# Toro724qxe review



## Toro724qxe! (Dec 1, 2017)

Just started using this machine this week. Have had it out three times. No previous experiences with any snowblowing/snowblowers in the last 45 years. Last time I used one, I was a teenager, and it was a Toro too. A big honkin heavy one. Now I have a small light one.  

I know this machine was not a lot of money compared to some others. Big brand names...big power, big feature, big bucks. No doubt they work wonderfully..but seeing as I'm on a budget, I got the most machine I could for the money I had IMO. 

My review in a nutshell? Works as advertised. 

Light, easy to handle, powerful enough for most of the snow I'll be seeing...and fast. Well, it is red. 

80' x 12 ' drive, 150 feet of sidewalk, done in 30 minutes, 2-5 " powder, or 6-8 inches wet..no difference. EOD not an issue so far...did mine and 2 of my neighbours too. 

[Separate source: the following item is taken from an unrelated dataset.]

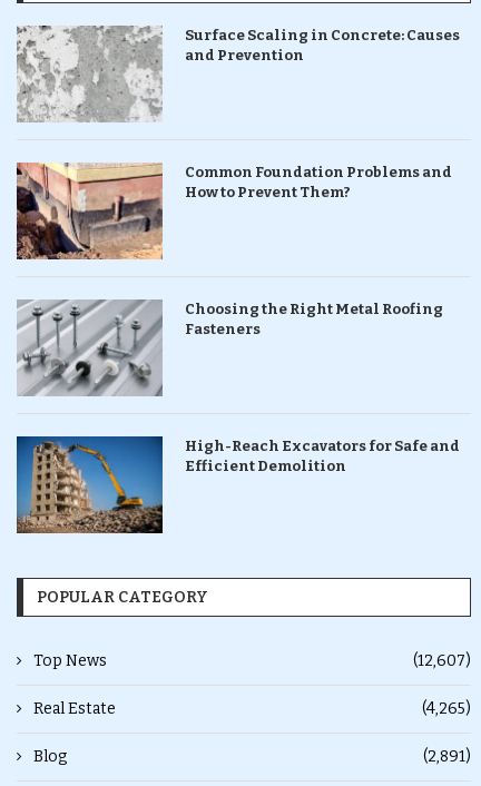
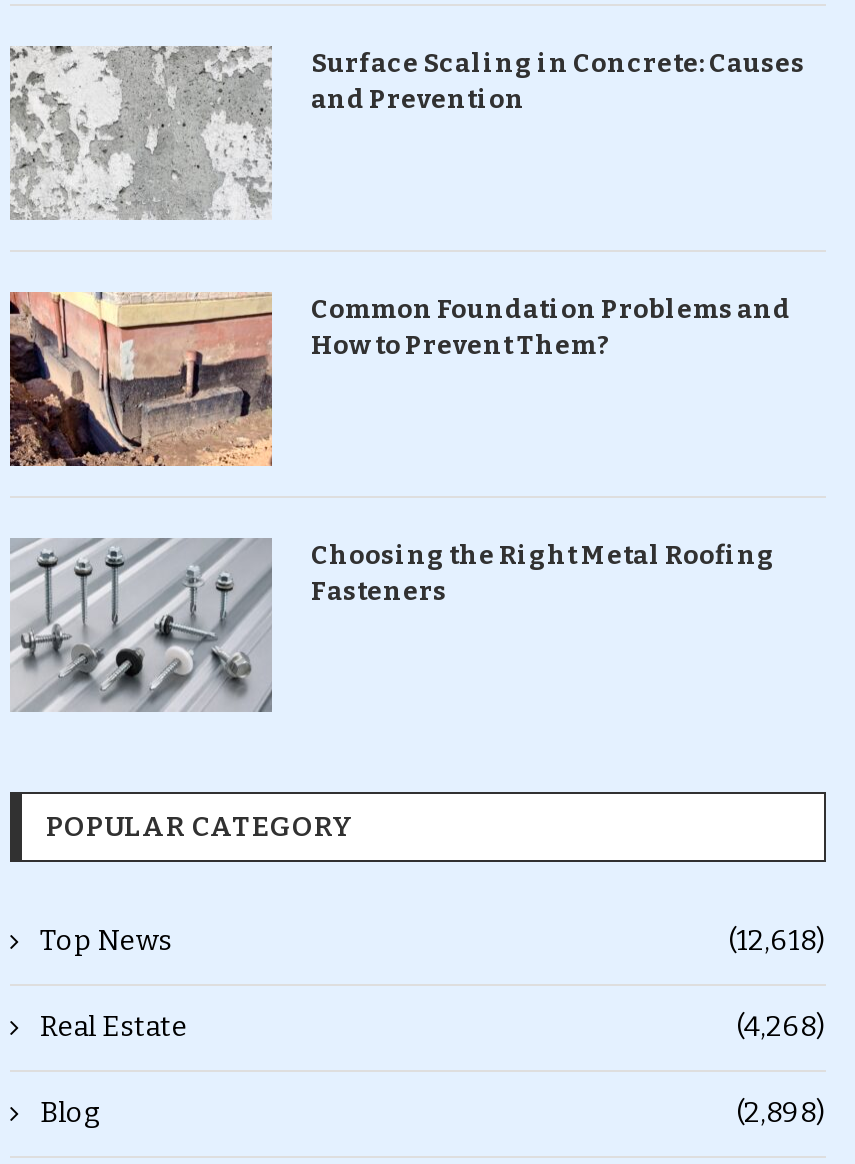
[16,435,459,534] [image] | High-Reach Excavators for Safe and | Efficient Demolition -> none
[413,651,471,670] (12,607) -> [728,923,826,957] (12,618)
[422,699,471,718] (4,265) -> [736,1009,826,1043] (4,268)
[423,747,471,766] (2,891) -> [736,1095,826,1129] (2,898)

Starts first pull. Starts better in colder weather, but so far, it's not been all that cold in southern Ontario/Niagara region, affectionately called the bannana belt. But 6*F is not that warm either. 

The chute works very easily/slickly . The machine will toss the snow easily as far as advertised..the more the snow goes in, the further the throw. Seems to work better when it's tackling more snow, but I guess that's to be expected to a point re the hybrid auger, part 2 stage, part 1. 

No drama turns, but, gotta use the lower handle when negotiating tight spots/turns, not the drive handle, otherwise the machine might drive when not expected. 

The "jump" thing is real, but not a deal breaker as it will only happen with incorrect force, as in too much, too fast applied to the drive handle. Just like a sport motorcycle that handles well, it's a little wheelie prone due to the short, made for handling wheel base and light weight if you give it too much gas. 

I'm glad I picked this machine up. It has some good reviews and one of them stated it's all the machine most users will need.

For me and my usage, I concur.

Cheers.  

Frank.


----------



## detdrbuzzard (Jan 20, 2012)

thanks for telling me that its 6º up that way cause I was thinking about visiting my relatives in welland next week. as for the snowmaster I thank you ( and others ) for the review. I was just looking at one on craigs list today


----------



## micah68kj (Oct 8, 2011)

I've been curious now they work. Thanks for your review, Frank.


----------



## desmoface (Dec 15, 2017)

My old Toro single stage, has to be 15 - 20 yrs old, seems to have reached the end. Seriously considering the 724 after looking at Honda, Ariens, etc. thanks for the review.

Steve


----------



## detdrbuzzard (Jan 20, 2012)

there is one on CL for about $400


----------



## Zavie (Sep 23, 2014)

desmoface said:


> My old Toro single stage, has to be 15 - 20 yrs old, seems to have reached the end. Seriously considering the 724 after looking at Honda, Ariens, etc. thanks for the review.
> 
> Steve


The Toro 724 will serve you well for a long time. Better jump on one quick. Oh and BTW if possible purchase locally from a servicing dealer.


----------



## desmoface (Dec 15, 2017)

There is a Toro dealer right by my house, unfortunately, it's not the greatest dealer in the world. Last time I was in there I stood around for 20 minutes before I was able to get any help. I just tried to call them to see if they had them in stock and was put on hold, I think they forgot I was there; I hung up after about 10 minutes.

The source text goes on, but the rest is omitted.